**Exercise requirements**
Please retype every entry as written, and keep the pictures out.

══ Data shown ══

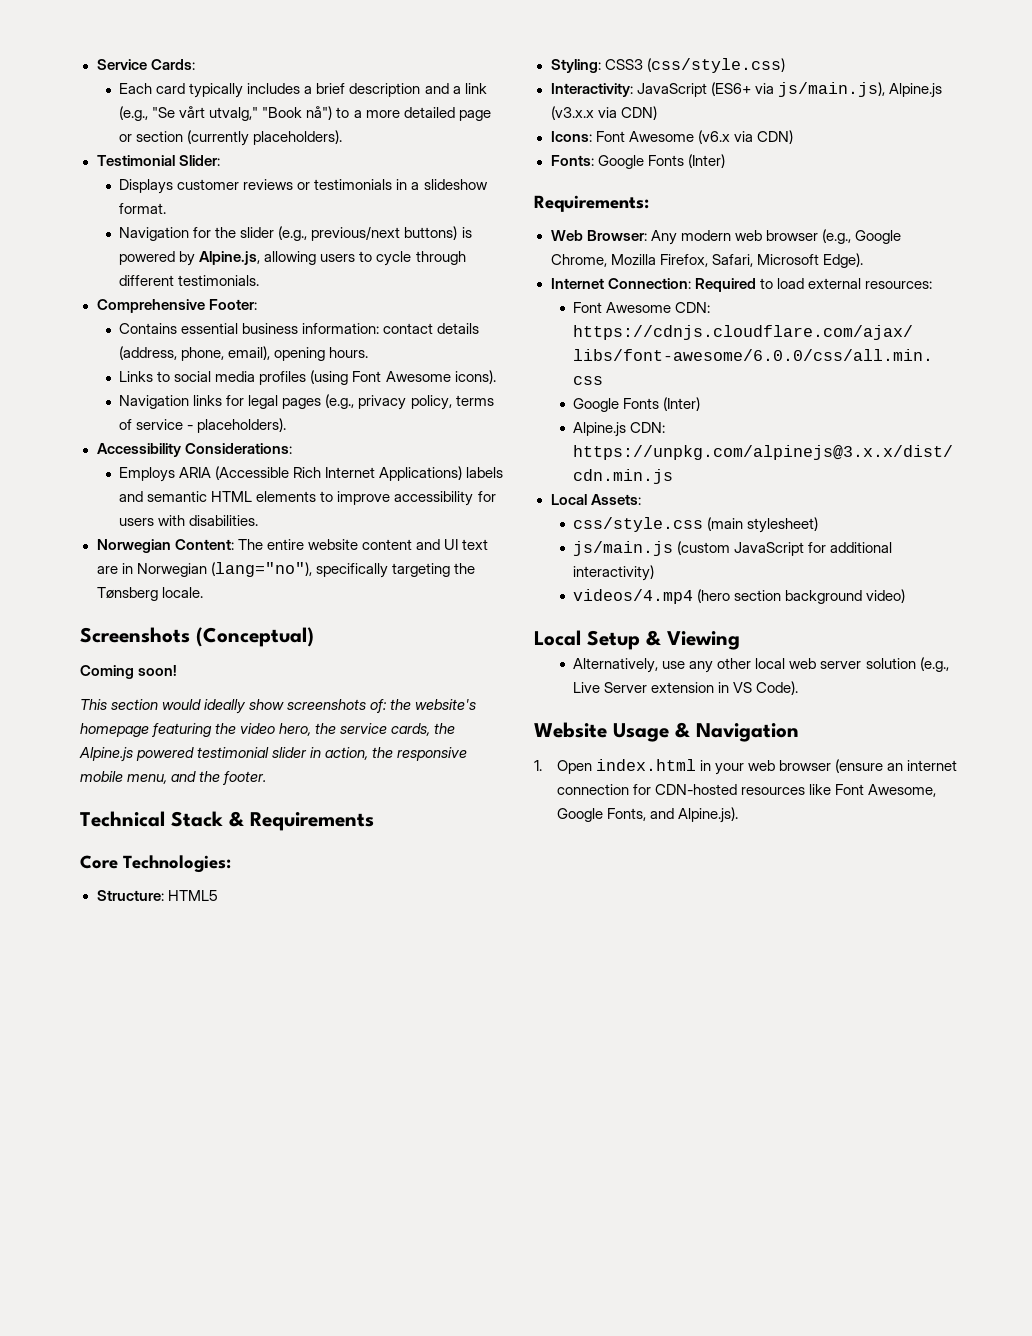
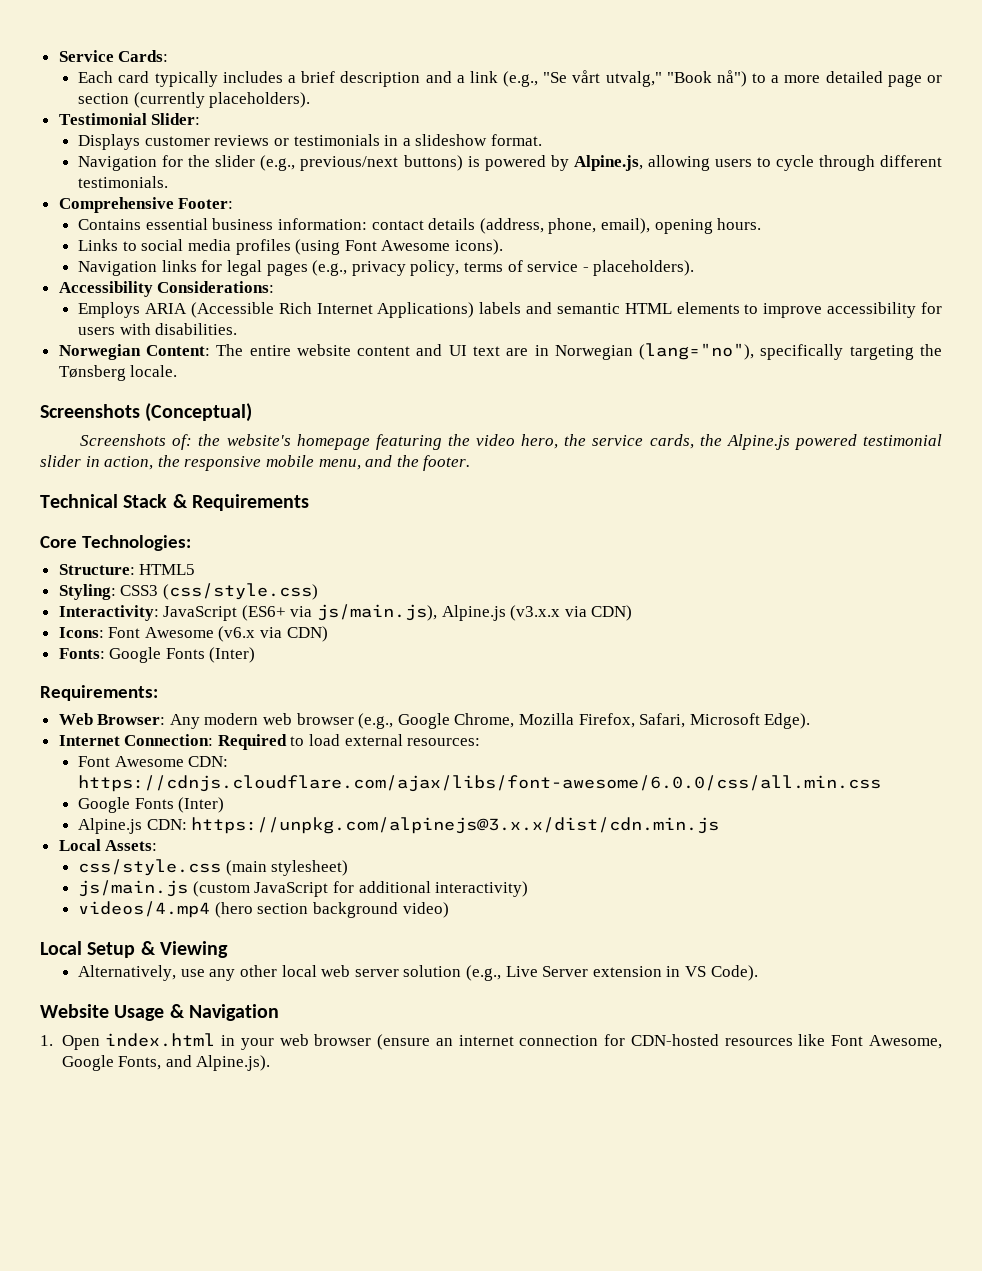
- Coming soon!
- This section would ideally show screenshots of: the website's homepage featuring the video hero, the service cards, the Alpine.js powered testimonial slider in action, the responsive mobile menu, and the footer.
+ Screenshots of: the website's homepage featuring the video hero, the service cards, the Alpine.js powered testimonial slider in action, the responsive mobile menu, and the footer.

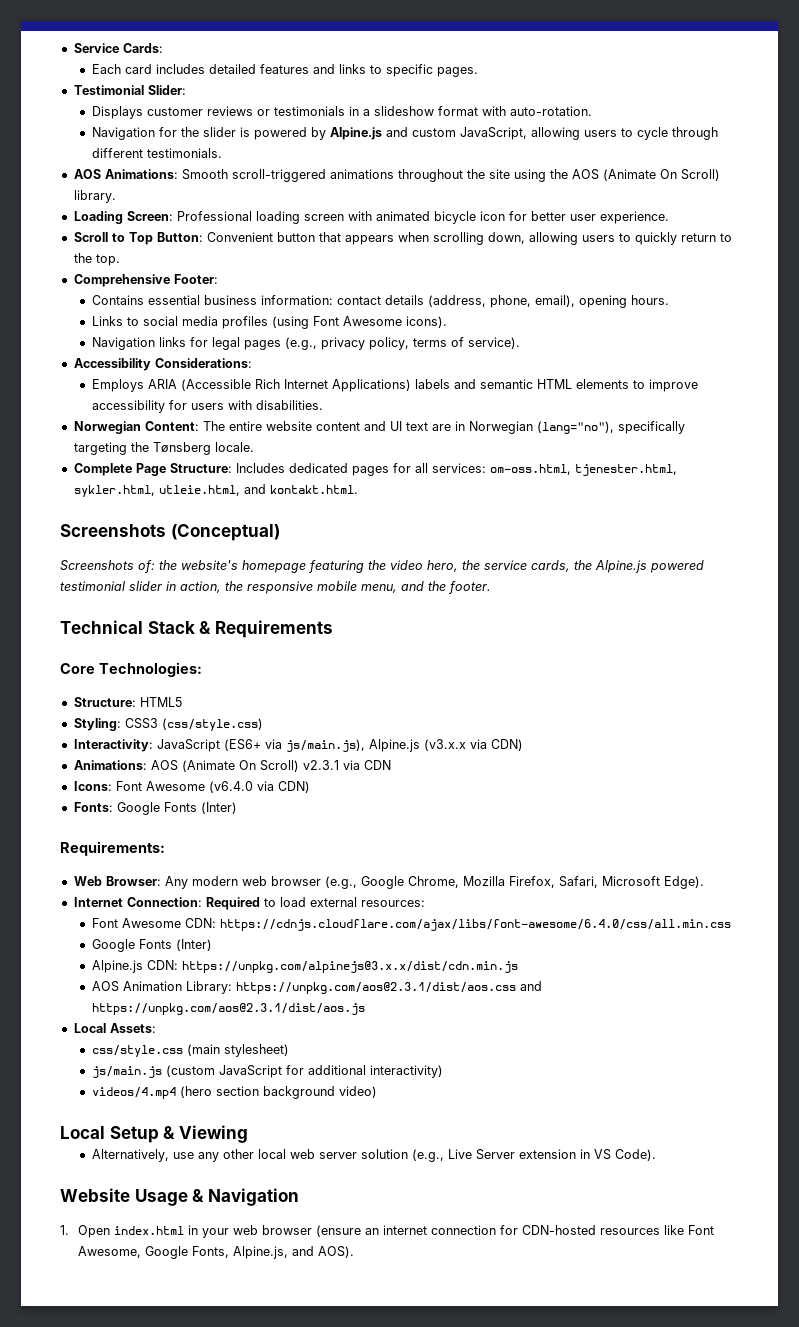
- Each card typically includes a brief description and a link (e.g., "Se vårt utvalg," "Book nå") to a more detailed page or section (currently placeholders).
+ Each card includes detailed features and links to specific pages.
- Displays customer reviews or testimonials in a slideshow format.
+ Displays customer reviews or testimonials in a slideshow format with auto-rotation.
- Navigation for the slider (e.g., previous/next buttons) is powered by Alpine.js, allowing users to cycle through different testimonials.
+ Navigation for the slider is powered by Alpine.js and custom JavaScript, allowing users to cycle through different testimonials.
+ AOS Animations: Smooth scroll-triggered animations throughout the site using the AOS (Animate On Scroll) library.
+ Loading Screen: Professional loading screen with animated bicycle icon for better user experience.
+ Scroll to Top Button: Convenient button that appears when scrolling down, allowing users to quickly return to the top.
- Navigation links for legal pages (e.g., privacy policy, terms of service - placeholders).
+ Navigation links for legal pages (e.g., privacy policy, terms of service).
+ Complete Page Structure: Includes dedicated pages for all services: om-oss.html, tjenester.html, sykler.html, utleie.html, and kontakt.html.
+ Animations: AOS (Animate On Scroll) v2.3.1 via CDN
- Icons: Font Awesome (v6.x via CDN)
+ Icons: Font Awesome (v6.4.0 via CDN)
- Font Awesome CDN: https://cdnjs.cloudflare.com/ajax/libs/font-awesome/6.0.0/css/all.min.css
+ Font Awesome CDN: https://cdnjs.cloudflare.com/ajax/libs/font-awesome/6.4.0/css/all.min.css
+ AOS Animation Library: https://unpkg.com/aos@2.3.1/dist/aos.css and https://unpkg.com/aos@2.3.1/dist/aos.js
- 1. Open index.html in your web browser (ensure an internet connection for CDN-hosted resources like Font Awesome, Google Fonts, and Alpine.js).
+ 1. Open index.html in your web browser (ensure an internet connection for CDN-hosted resources like Font Awesome, Google Fonts, Alpine.js, and AOS).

═══

**Answer space**
- Coming soon!
- This section would ideally show screenshots of: the website's homepage featuring the video hero, the service cards, the Alpine.js powered testimonial slider in action, the responsive mobile menu, and the footer.
+ Screenshots of: the website's homepage featuring the video hero, the service cards, the Alpine.js powered testimonial slider in action, the responsive mobile menu, and the footer.

- Each card typically includes a brief description and a link (e.g., "Se vårt utvalg," "Book nå") to a more detailed page or section (currently placeholders).
+ Each card includes detailed features and links to specific pages.
- Displays customer reviews or testimonials in a slideshow format.
+ Displays customer reviews or testimonials in a slideshow format with auto-rotation.
- Navigation for the slider (e.g., previous/next buttons) is powered by Alpine.js, allowing users to cycle through different testimonials.
+ Navigation for the slider is powered by Alpine.js and custom JavaScript, allowing users to cycle through different testimonials.
+ AOS Animations: Smooth scroll-triggered animations throughout the site using the AOS (Animate On Scroll) library.
+ Loading Screen: Professional loading screen with animated bicycle icon for better user experience.
+ Scroll to Top Button: Convenient button that appears when scrolling down, allowing users to quickly return to the top.
- Navigation links for legal pages (e.g., privacy policy, terms of service - placeholders).
+ Navigation links for legal pages (e.g., privacy policy, terms of service).
+ Complete Page Structure: Includes dedicated pages for all services: om-oss.html, tjenester.html, sykler.html, utleie.html, and kontakt.html.
+ Animations: AOS (Animate On Scroll) v2.3.1 via CDN
- Icons: Font Awesome (v6.x via CDN)
+ Icons: Font Awesome (v6.4.0 via CDN)
- Font Awesome CDN: https://cdnjs.cloudflare.com/ajax/libs/font-awesome/6.0.0/css/all.min.css
+ Font Awesome CDN: https://cdnjs.cloudflare.com/ajax/libs/font-awesome/6.4.0/css/all.min.css
+ AOS Animation Library: https://unpkg.com/aos@2.3.1/dist/aos.css and https://unpkg.com/aos@2.3.1/dist/aos.js
- 1. Open index.html in your web browser (ensure an internet connection for CDN-hosted resources like Font Awesome, Google Fonts, and Alpine.js).
+ 1. Open index.html in your web browser (ensure an internet connection for CDN-hosted resources like Font Awesome, Google Fonts, Alpine.js, and AOS).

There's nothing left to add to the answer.